Upstream source: HyperFrames engine documentation (packages/engine/).
Attribute vocabulary
The full set of data-* attributes the upstream engine recognizes:
Structural / temporal (required)
| Attribute | Target | Purpose |
|---|---|---|
data-composition-id | Root container | Identifies the registered timeline (must match window.__timelines[<id>]) |
data-width / data-height | Root container | Explicit canvas pixel dimensions (e.g. 1920×1080 for landscape, 1080×1920 for portrait) |
data-start / data-duration | Root + every class="clip" | Temporal bounds. On root, data-start="0" and data-duration defines total MP4 length |
data-track-index | Every class="clip" | NLE row index — see the temporal-not-spatial rule above |
Media-control
| Attribute | Target | Purpose |
|---|---|---|
data-media-start | <audio> / <video> | Trim offset INTO the source media (e.g. data-media-start="5.5" starts playback 5.5s into the file) |
data-volume | <audio> / <video> | Static, immutable amplitude (0.0–1.0). Set once; volume tweens are silently ignored — see Failure modes |
data-composition-src | Sub-composition host <div> | Relative/absolute file path to an external HTML sub-composition payload — enables modular composition |
Layout-auditor control
| Attribute | Target | Purpose |
|---|---|---|
data-layout-allow-overflow | Any visible DOM element | Tells the layout auditor to ignore boundary breach for this element (use for elements that intentionally slide off-screen during entry/exit) |
data-layout-ignore | Any visible DOM element | Excludes the element from the layout auditor entirely (use for decorative grain, light leaks, intentional vignette overlap) |
Parameterized batch rendering
| Attribute | Target | Purpose |
|---|---|---|
data-variable-values | Sub-composition host | Stringified JSON object with per-instance variable overrides. Variables accessed in the sub-composition via window.__hyperframes.getVariables(). Enables hyper-personalized batch rendering from a single master template |
Upstream source: HyperFrames packages/core/ type definitions + schema parsers.

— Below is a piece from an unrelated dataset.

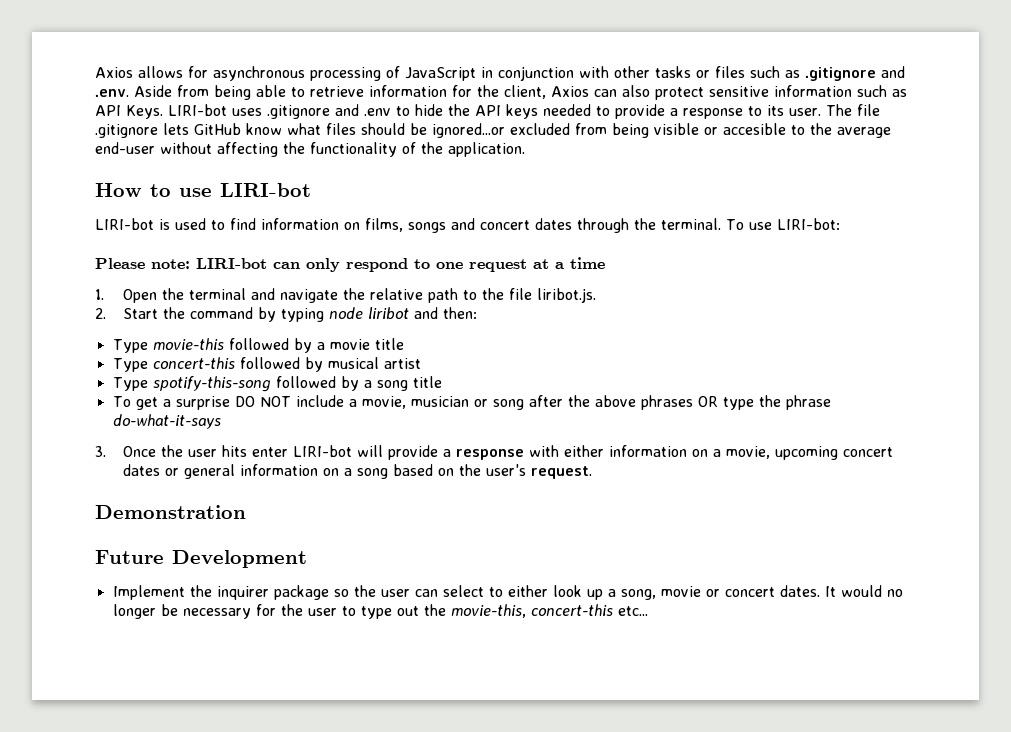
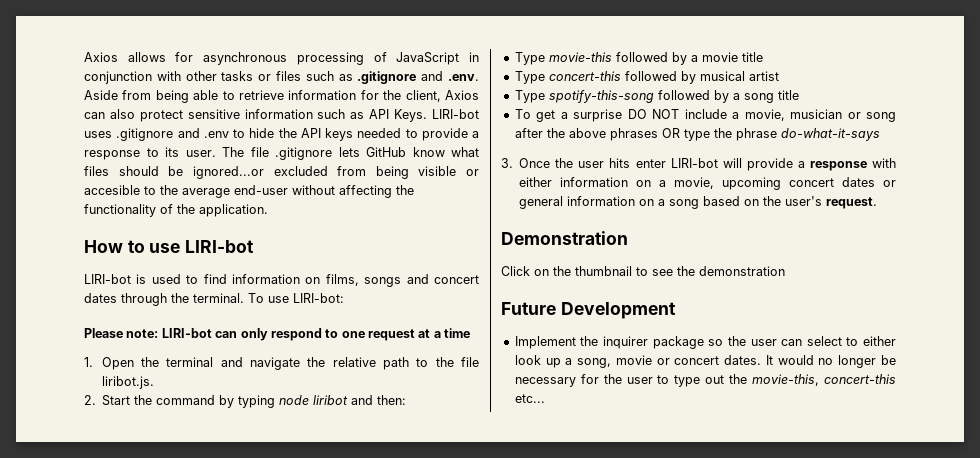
(246, 512) none -> [501,266,785,276] // Click on the thumbnail to see the demonstration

Reference templates (upstream)
Upstream ships canonical reference compositions via the CLI registry (npx hyperframes init my-video --example <name>):
| Template | Aspect | Visual intent | Architectural purpose |
|---|---|---|---|
blank | landscape | Minimum viable scaffolding | Agent-driven generation starting point |
warm-grain | landscape | Organic, textured, cream-toned + overlay grain | Nested sub-compositions + kinetic captions |
swiss-grid | landscape | International Typographic Style, strictly structured | Corporate / technical demonstrations |
play-mode | landscape | Energetic elastic animations | Rapid easing curves, bounce dynamics, social hooks |
vignelli | portrait | High contrast, bold type, deep red accent | Mobile-first 9:16 baseline architecture |
product-promo | landscape | Multi-scene product showcase | Complex shader transitions, ≥20s pacing, elaborate staging |
nyt-graph | landscape | Editorial data visualization | Statistical animation, chart races |
decision-tree | landscape | Diagrammatic flowcharts | Branching explainers, educational tutorials |
kinetic-type | landscape | Aggressive kinetic typography | Promotional intros, title cards |
Additionally, the hyperframes-student-kit repo ships 12 fully-finished, production-grade reference projects with a MOTION_PHILOSOPHY.md ("10 Laws") documenting the framework's aesthetic governance. This is the closest upstream gets to a "design best practices" doc — and the canonical place to source design rules from.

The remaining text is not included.